HOWARD L. ROBINSON, PETITIONER
v.
COMMONWEALTH OF PENNSYLVANIA, UNEMPLOYMENT COMPENSATION BOARD OF REVIEW, RESPONDENT



Appeal from the Order of the Unemployment Compensation Board of Review in the case of In Re: Claim of Howard L. Robinson, No. B-259634.

COUNSEL

J. Scott Leckie, Yablonski, Costello & Leckie, for petitioner.

Timothy Burke, Assistant City Solicitor, with him, D. R. Pellegrini, City Solicitor, for respondent, City of Pittsburgh.

Judges Doyle and McGinley, and Senior Judge Kalish, sitting as a panel of three. Opinion by Judge Doyle. Dissenting Opinion by Senior Judge Kalish.

Author: Doyle

[ 119 Pa. Commw. Page 135]

Howard L. Robinson (Claimant) petitions for review of an order of the Unemployment Compensation Board of Review (Board), which found him ineligible for benefits under Section 402(e) (willful misconduct) of the Unemployment Compensation Law (Law).*fn1 We vacate and remand.

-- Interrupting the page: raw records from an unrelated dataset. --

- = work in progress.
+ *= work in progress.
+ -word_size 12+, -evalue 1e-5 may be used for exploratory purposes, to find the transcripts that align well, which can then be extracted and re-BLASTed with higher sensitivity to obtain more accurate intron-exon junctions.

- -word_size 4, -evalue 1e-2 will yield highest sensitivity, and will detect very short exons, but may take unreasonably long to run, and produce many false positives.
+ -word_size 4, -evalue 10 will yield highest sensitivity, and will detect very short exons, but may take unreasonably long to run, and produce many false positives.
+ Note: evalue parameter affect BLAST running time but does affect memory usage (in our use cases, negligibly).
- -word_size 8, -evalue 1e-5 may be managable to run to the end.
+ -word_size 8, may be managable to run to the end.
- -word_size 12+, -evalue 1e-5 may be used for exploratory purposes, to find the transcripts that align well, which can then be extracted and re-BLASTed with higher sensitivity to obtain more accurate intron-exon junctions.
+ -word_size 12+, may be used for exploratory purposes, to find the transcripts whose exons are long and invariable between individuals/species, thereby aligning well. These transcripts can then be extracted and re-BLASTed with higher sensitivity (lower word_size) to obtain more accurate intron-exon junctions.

Claimant was employed by the City of Pittsburgh (Employer) as the "co-driver" of a sanitation truck. A "co-driver" is the member of the sanitation truck crew who drives the vehicle when the principal driver is unavailable. On February 25, 1987, Claimant, while off duty, was involved in a serious motor vehicle accident. On that date, his pick-up truck struck and killed a pedestrian, and then struck a car. The accident was allegedly due to Claimant's operating his vehicle while under the influence of alcohol. A Pittsburgh television station broadcast news of the accident, and identified Claimant as a Pittsburgh sanitation worker. The Pittsburgh Post Gazette, a newspaper, also carried an article the following day about the accident in which it identified Claimant as the driver of a Pittsburgh sanitation truck. Claimant's involvement in the accident led to criminal charges being filed against him.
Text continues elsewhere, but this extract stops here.